Saturday, October 26, 2013

Hurricane Mitch: fifteen years later

On October 26, 1998, Hurricane Mitch was classified as a Category 5 hurricane. It had formed a few days earlier and greatly affected Nicaragua, El Salvador, and Honduras. According to one report, of the almost 19,000 people killed by Mitch, 14,600 were from Honduras. About 70% of Honduras’s agricultural production was lost.

Then the aid agencies descended on Honduras and the other countries.

Aid was needed – not only short time rescue and food and housing, but also long term rebuilding of the country.

NGOs, church groups, and governmental aid agencies came. But, as Jeffrey T. Jackson notes in The Globalizers: Development Workers in Action, their presence was a mixed bag.

Money is power. In most cases aid that comes from government and international aid agencies has numerous strings attached and are often there to advance the interests of the donor countries. As Jackson notes, “it is the donor countries that benefit most from development assistance and nation building in the developing world.”

In his chapter on “Rebuilding after Hurricane Mitch,” he details what happened. People were helped and a few of the agenda of Honduran social organizations (such as democratization, decentralization, and transparency) began to be addressed at least in theory.

But I think that the presence of these large globalizing agencies and innumerable non-governmental was not positive.

My first complaint is that these agencies brought their agendas and tried to garner support, rather than really empowering the people affected by the disaster. Development aid is power and is often used in ways that do not respect the rights of people. They enhance the interests of the giver rather than help the recipients work together to enhance their own lives.

Secondly, all this aid came and so many agencies continue to exist in Honduras that their presence may contribute to the passivity and fatalism I’ve seen here. “We can’t do it. We have no money. What aid agency (or governmental body) can GIVE us what we need?” There are a few projects and processes that do try to have people organize, set their own agendas, and move forward to make their lives more human.
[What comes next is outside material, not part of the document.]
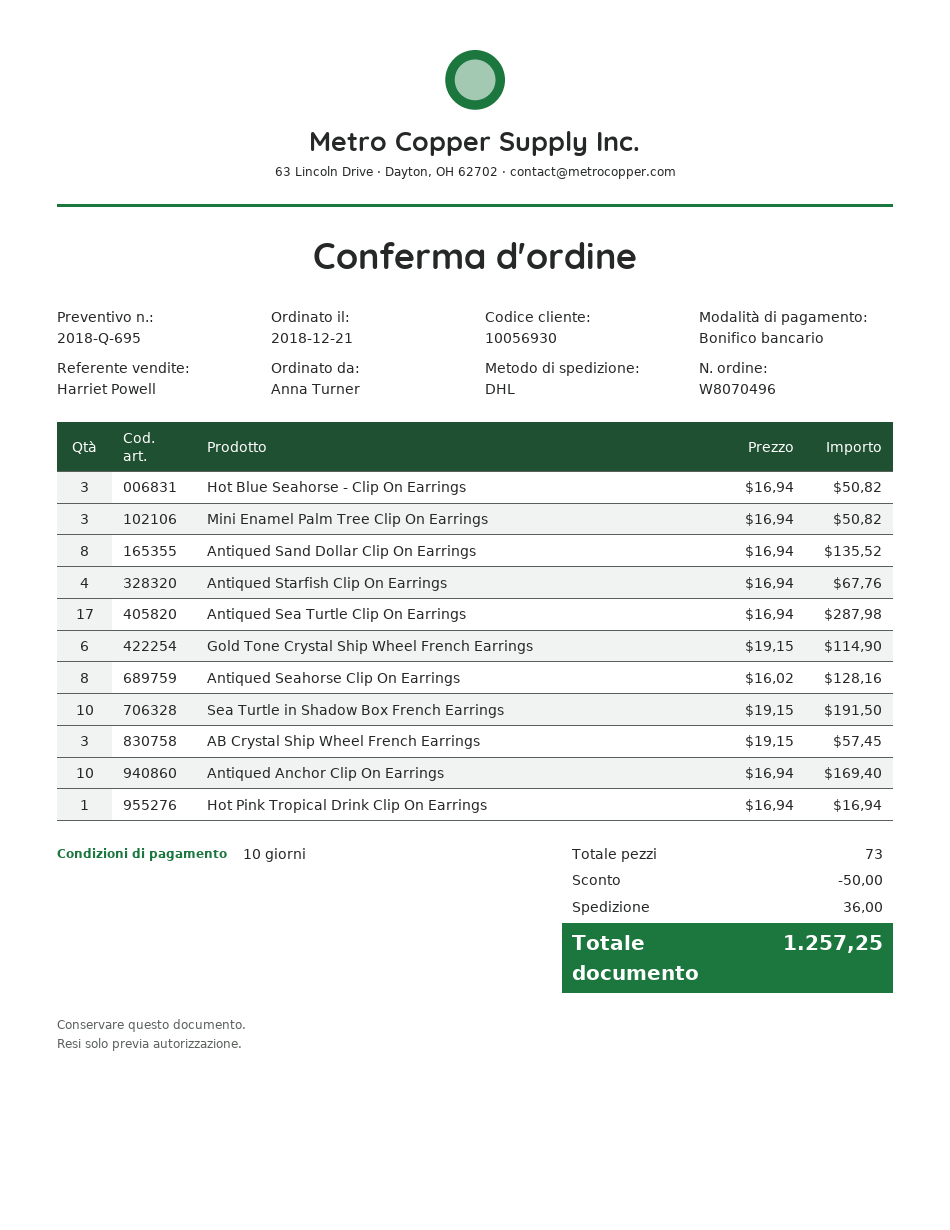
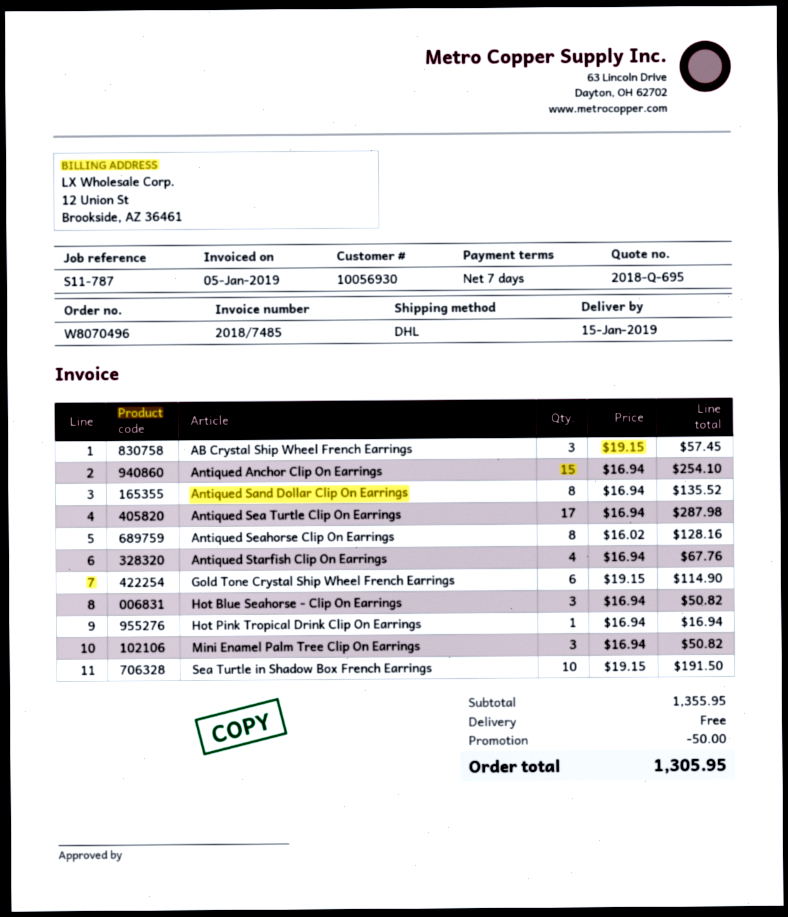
payment terms: 10 days -> 7 days
Antiqued Anchor Clip On Earrings: 10 x 16.94 = 169.40 -> 15 x 16.94 = 254.10
shipping: 36.00 -> 0.00
total: 1257.25 -> 1305.95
But the presence of so many groups can lead to a passivity that becomes dependent on outside groups which then set the agenda for the people.

Thirdly, since they usually don’t deal with the systematic causes of injustice and poverty they may enhance the power of the economic and political elites.

It is interesting that this is what the Catholic bishops warned about in the Second Vatican Council’s Pastoral Constitution on the Church in the Modern World [Gaudium et Spes], ¶63:
…we are at a moment in history when the development of economic life could diminish social inequalities if that development were guided and coordinated in a reasonable and human way. Yet all too often it serves only to intensify the inequalities. 

How we change this is a serious issue. I may need to try to return to my thoughts in a future blog post. But I wanted to recall the devastation of Hurricane Mitch fifteen years ago and note the dangers of certain types of development and development assistance.


1 comment:

Doug Zylstra said...

John - Thank you for that post. Amazing that it's been 15 years; especially with all the awful and wondrous memories from that time.